A differenza della maggior parte dei suoi scritti, per lo più ambientati in passate epoche storiche, nel quaderno di Maya la Allende si cimenta con una trama moderna, rivisitando in chiave contemporanea il linguaggio della meraviglia.
Il risultato è un romanzo incantevole ed ingannevole. Quando mai vi è capitato di rendervi conto solo nelle pagine finali di un libro che stavate inconsapevolmente leggendo un giallo? E quante volte, affrontando l’ultimo capitolo, vi siete detti: “E’ vero! Il colpevole lo avevo individuato fin dall’inizio, ma non sapevo che bisognasse farlo!”.
A me non era mai capitato prima.
La Allende è così, irretisce il lettore nelle trame, lo avviluppa nelle maglie di seducenti incantesimi, lo conduce nel suo mondo fantasioso eppur reale, semplice eppur mirabolante.
Maya, una ragazza che ha vissuto l’alcool e le droghe pesanti, è costretta a scappare da un’America all’altra per sfuggire alla giustizia e al male che si autoinfligge. Incontrerà personaggi singolari, un animale che la farà compagnia e affetti profondi che le salveranno la vita.
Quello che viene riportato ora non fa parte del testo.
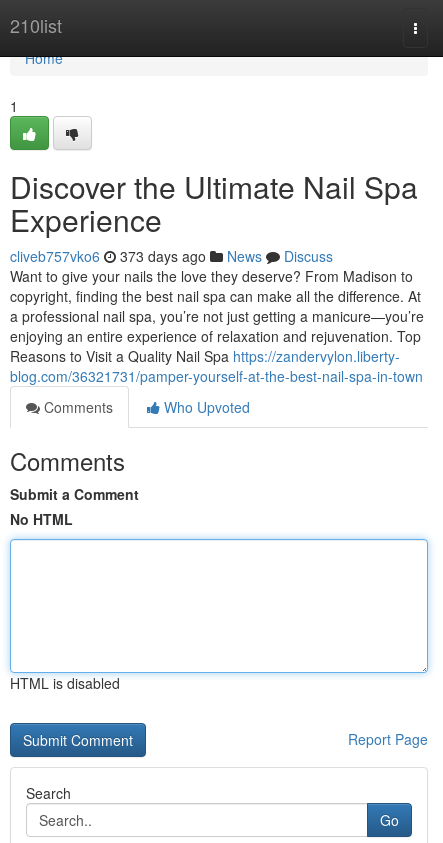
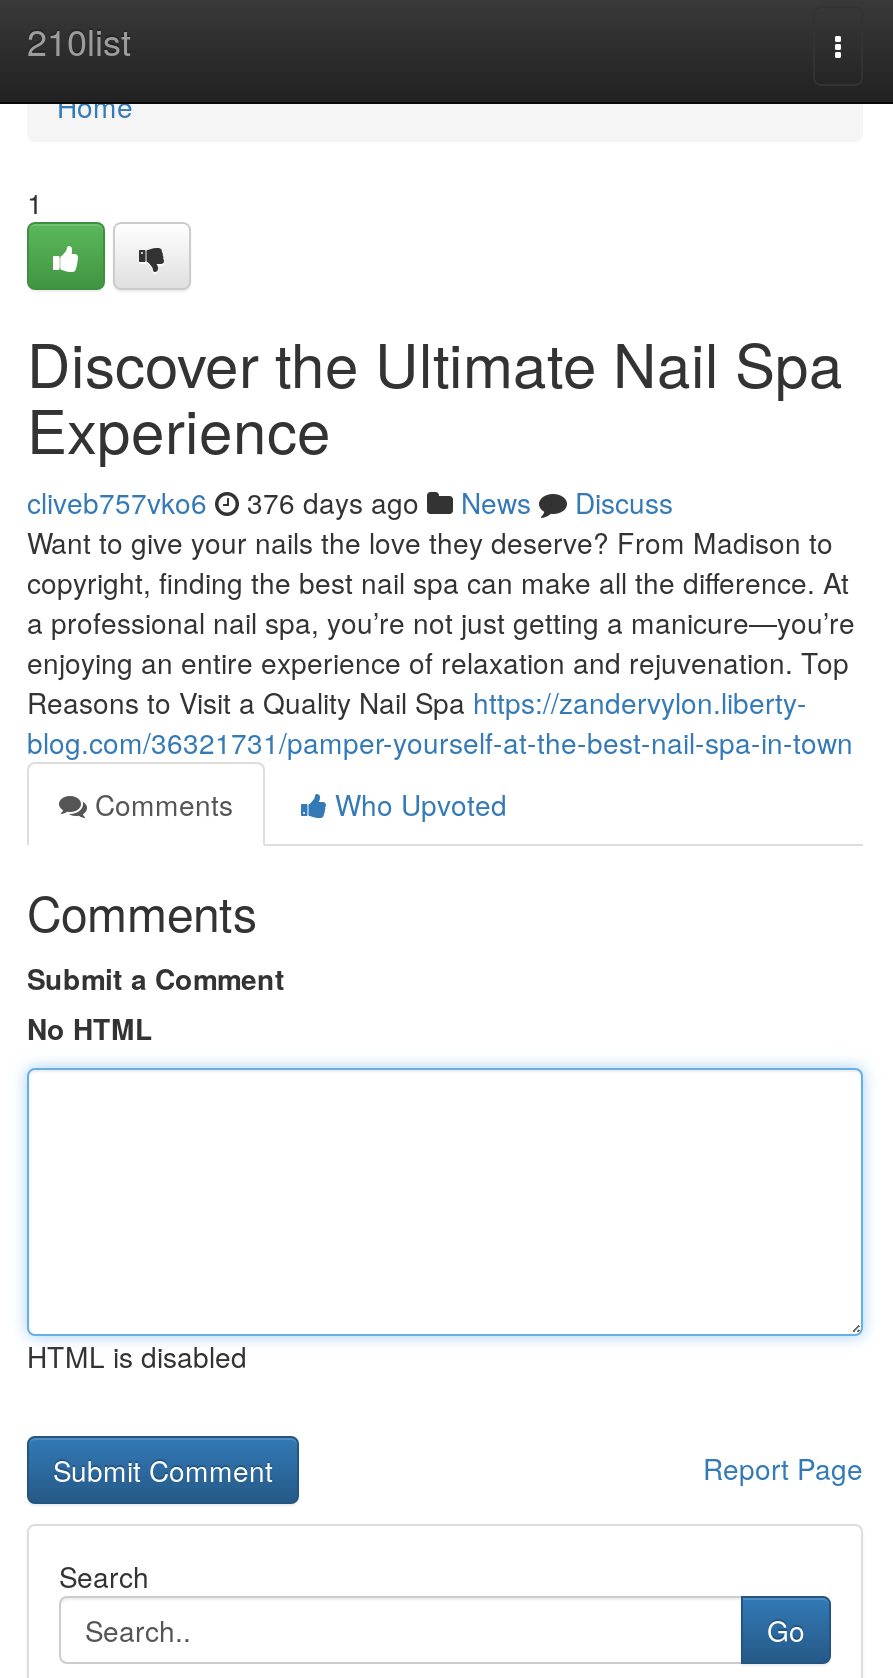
- cliveb757vko6 373 days ago News Discuss
+ cliveb757vko6 376 days ago News Discuss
C’è la Las Vegas dei giorni nostri descritta in tutta la sua crudeltà, c’è Toronto coi suoi rigidi inverni, uno scorcio di Danimarca ed il Cile, che con la dittatura di Pinochet emerge dalla memoria delle pagine.
No, non sarò mai capace di scrivere come Isabel.
Parafrasando, a mio uso e consumo un pezzo della “buona Novella” dai Vangeli Apocrifi” di Fabrizio De Andrè, “forse ho confuso il piacere e l’amore, ma non ho creato dolore”.
Non centra, forse, nulla, ma mi piaceva dirla. E’ una delle tante frasi maestre che i “grandi cantautori” hanno plasmato la mia forma mentis, e delle quali, appena posso me ne approprio “impropriamente” pur di farmi bello all’occasionale (sempre meno da qualche tempo) lettrice.
Tutto per introdurti al mio eogio e dirti che se Isabel Allende con quel libro ti ha affascinata con il talento di cui è farcita la sua scrittura, credo che se lei leggesse come ne descrivi, a tua volta, il suo “bello stile”, ti rimbalzerebbe addosso “paro paro” ogni tua parola.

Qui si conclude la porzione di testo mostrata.